The building is expected to house a variety of doctors and health care providers. Hospital officials provided details about several groups that are expected to locate at the center. They include:
• The Lawrence Surgery Center, currently at Sixth and Maine streets, tentatively plans to move to the location. The surgery center’s board is scheduled to vote on the move soon, Johnson said.
• OrthoKansas, which does knee, hip and other joint and orthopedic procedures, will move to the center and have significantly more space than the practice has at its current Sixth and Maine location. An affiliated practice focusing on rehabilitation for athletes also is planned for the facility.
• A large imaging lab that will include equipment for CT scans, MRIs, X-rays and other such work will be located at the building.
• The LMH Breast Center plans to move from its space at LMH South, a smaller campus at Clinton Parkway and Kasold Drive. The new center will be larger than its current location.
• At least two primary care doctors’ offices will be located at the facility. Mt. Oread Family Practice will move its offices to the center, while the Internal Medicine Group will keep its current location but open a new office at the west Lawrence center.

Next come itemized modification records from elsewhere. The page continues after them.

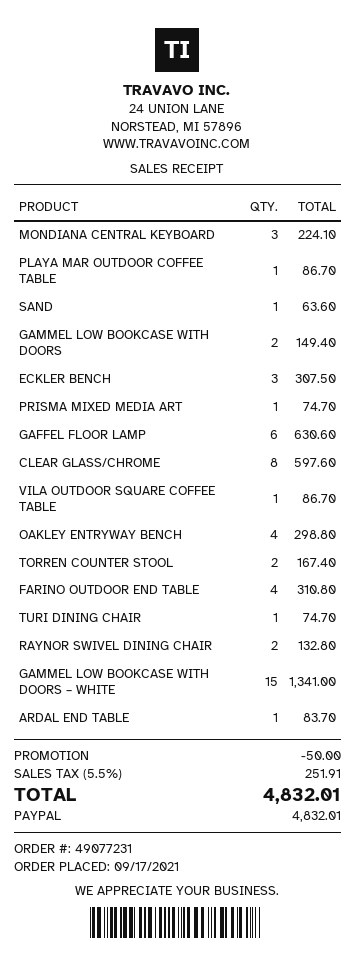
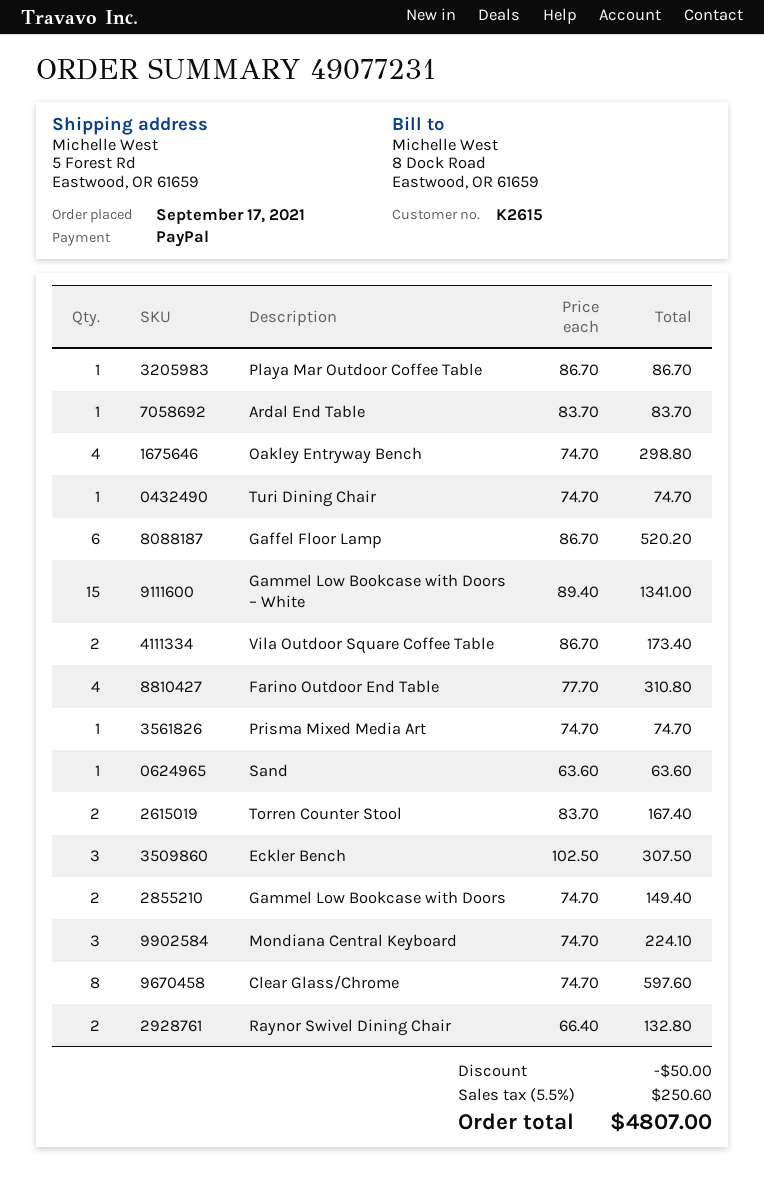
GAFFEL FLOOR LAMP: 6 for 630.60 -> 6 for 520.20
VILA OUTDOOR SQUARE COFFEE TABLE: 1 for 86.70 -> 2 for 173.40
tax: 5.5% = 251.91 -> 5.5% = 250.60
total: 4832.01 -> 4807.00

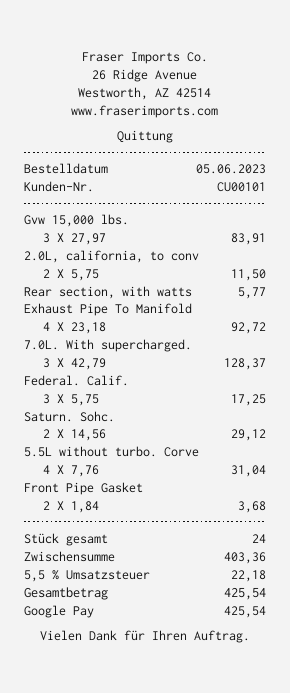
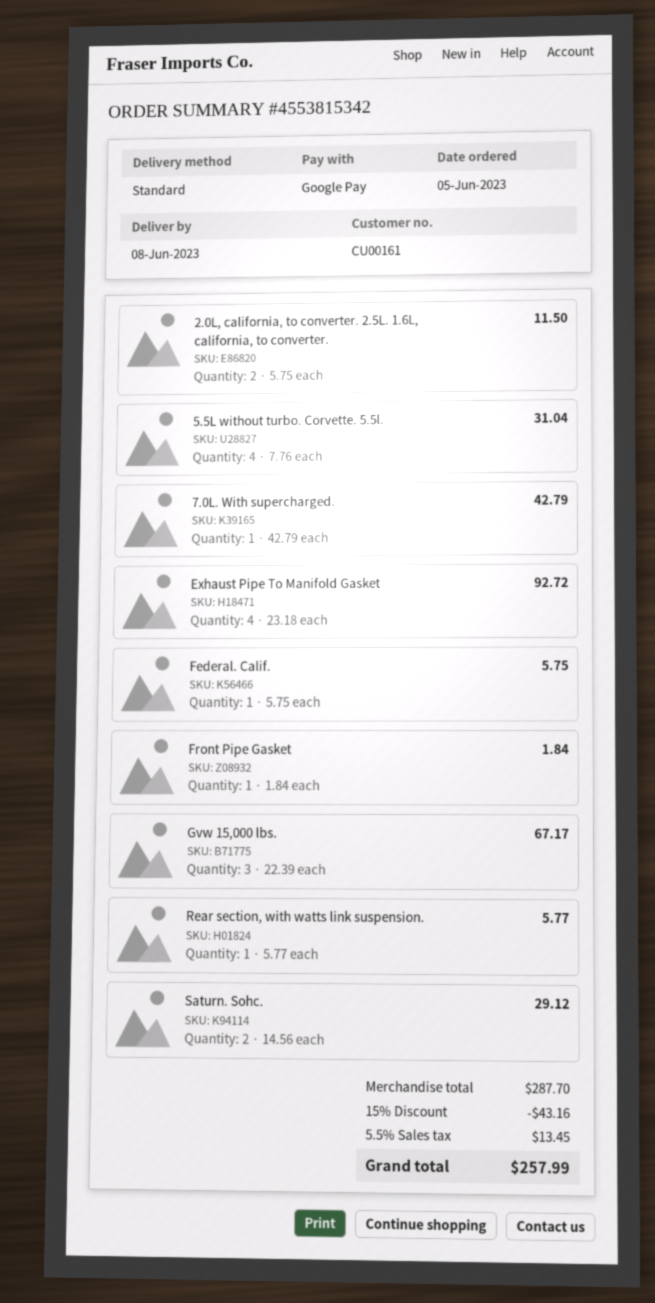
customer number: CU00101 -> CU00161
Gvw 15,000 lbs.: 3 x 27.97 = 83.91 -> 3 x 22.39 = 67.17
7.0L. With supercharged.: 3 x 42.79 = 128.37 -> 1 x 42.79 = 42.79
Federal. Calif.: 3 x 5.75 = 17.25 -> 1 x 5.75 = 5.75
Front Pipe Gasket: 2 x 1.84 = 3.68 -> 1 x 1.84 = 1.84
subtotal: 403.36 -> 287.70
discount: none -> 15% = 43.16
tax: 5.5% = 22.18 -> 5.5% = 13.45
total: 425.54 -> 257.99

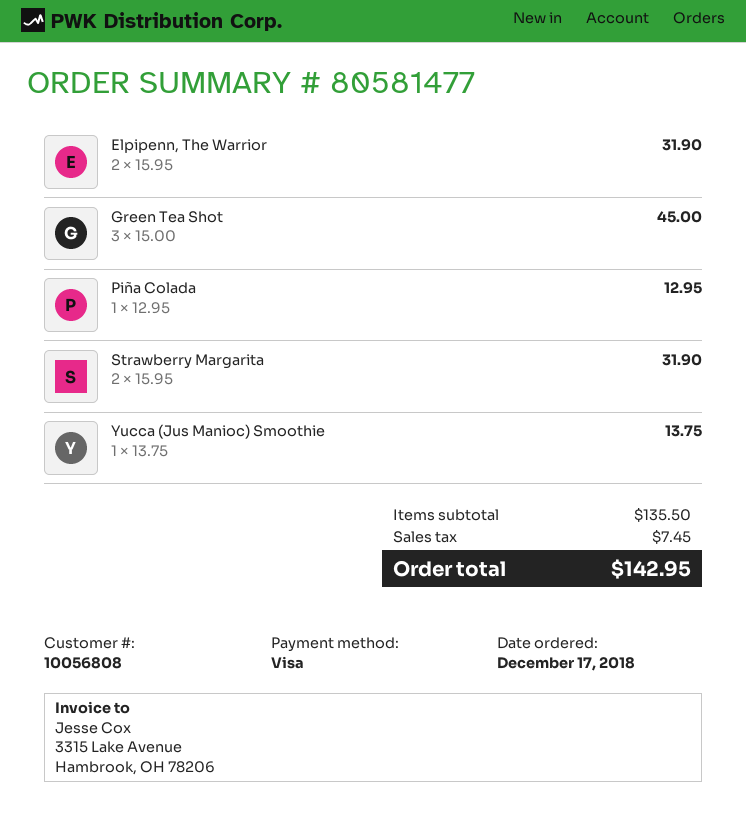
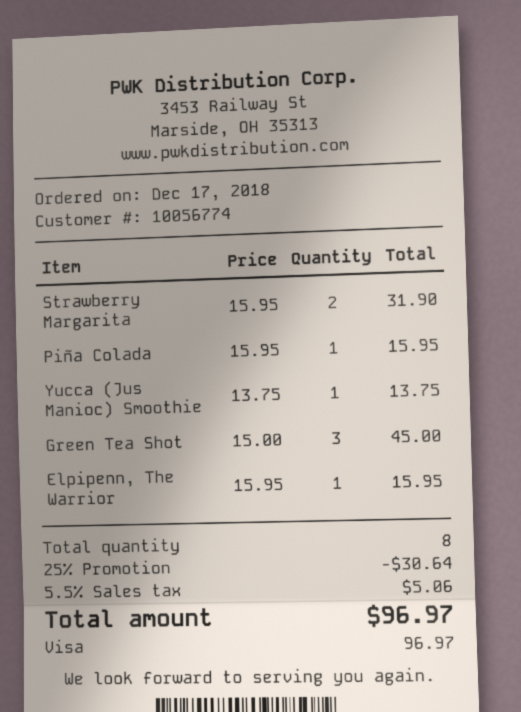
customer number: 10056808 -> 10056774
Elpipenn, The Warrior: 2 x 15.95 = 31.90 -> 1 x 15.95 = 15.95
Piña Colada: 1 x 12.95 = 12.95 -> 1 x 15.95 = 15.95
discount: none -> 25% = 30.64
tax: 7.45 -> 5.06
total: 142.95 -> 96.97

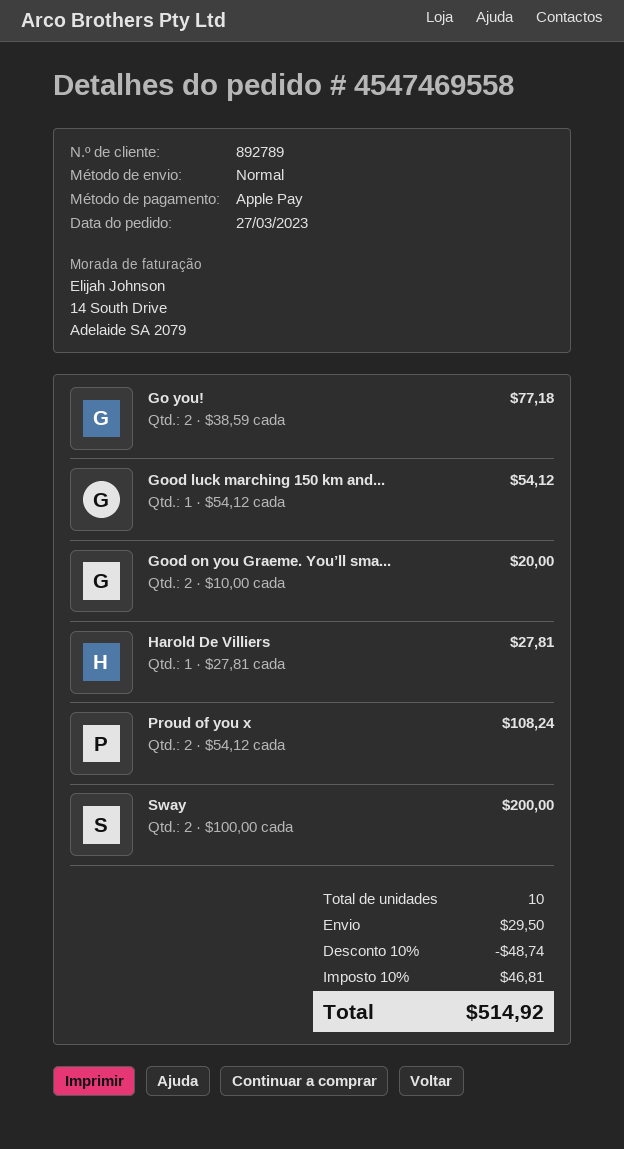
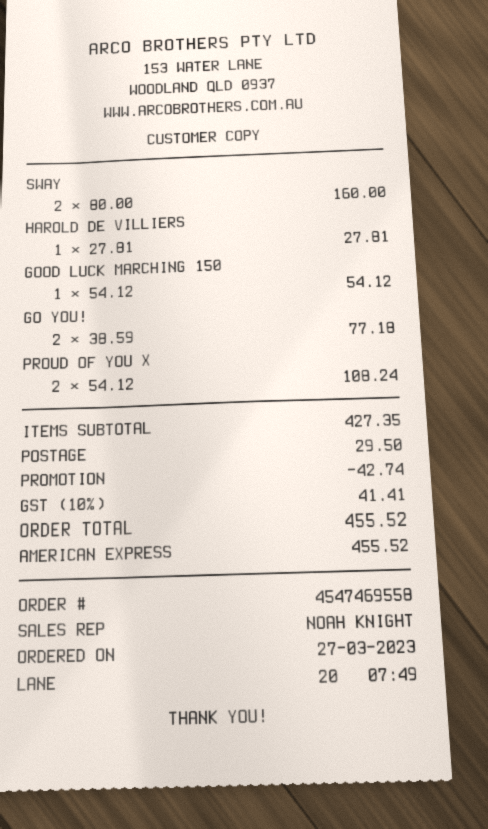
payment method: Apple Pay -> American Express
Good on you Graeme. You’ll sma...: 2 x 10.00 = 20.00 -> none
Sway: 2 x 100.00 = 200.00 -> 2 x 80.00 = 160.00
discount: 48.74 -> 42.74
tax: 10% = 46.81 -> 10% = 41.41
total: 514.92 -> 455.52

• The hospital is recruiting a retail pharmacy to locate in the building. Karen Shumate, chief operations officer for LMH, said the hospital has reached out to all the local pharmacy operators but has not yet reached a deal with a company.
• The building will have about 30,000 square feet of space available for specialty medical practices. That is expected to include plastic surgery specialists, orthopedic surgeons, and could include ophthalmologists and other specialists.
• Shumate said plans even call for the building to have a cafe, to serve what is expected to be a large number of people who will be at the site each day. Shumate doesn’t yet have an estimate for the workforce that will be based at the facility, but she said with patients and staff, there easily will be more than a thousand people a day at the site.
Hospital board members on Wednesday were briefed on how the hospital plans to pay for the project. LMH executives are recommending that the hospital issue about $55 million in debt to pay for a portion of the project. The Lawrence City Commission will be required to approve the bonds because the hospital is owned by the city.
LMH also plans to spend about $31 million in cash reserves to help pay for the project. The hospital had about $114 million in cash reserves in 2017. As a result of the project, cash reserves are expected to drop to about $92 million in 2019 before they begin to rise again.
The remaining $7 million is expected to be paid for through lease payments by doctors' offices and other businesses that want to lease space at the site.
Johnson said the hospital has studied the Lawrence market closely before recommending the project. He said Lawrence population growth and the general aging of the population both point to the hospital being able to grow its revenues in the community. Growing it through outpatient services — versus in-hospital stays — will be important, he said. Insurance companies are continuing to urge patients to better utilize outpatients services. Johnson said the outpatient health care market has many more competitors, which makes having a presence in growing west Lawrence critical.
“We know we have some people leaving the community for services that we can provide,” Johnson said. “Some of that is just related to convenience, and this project will help with that.”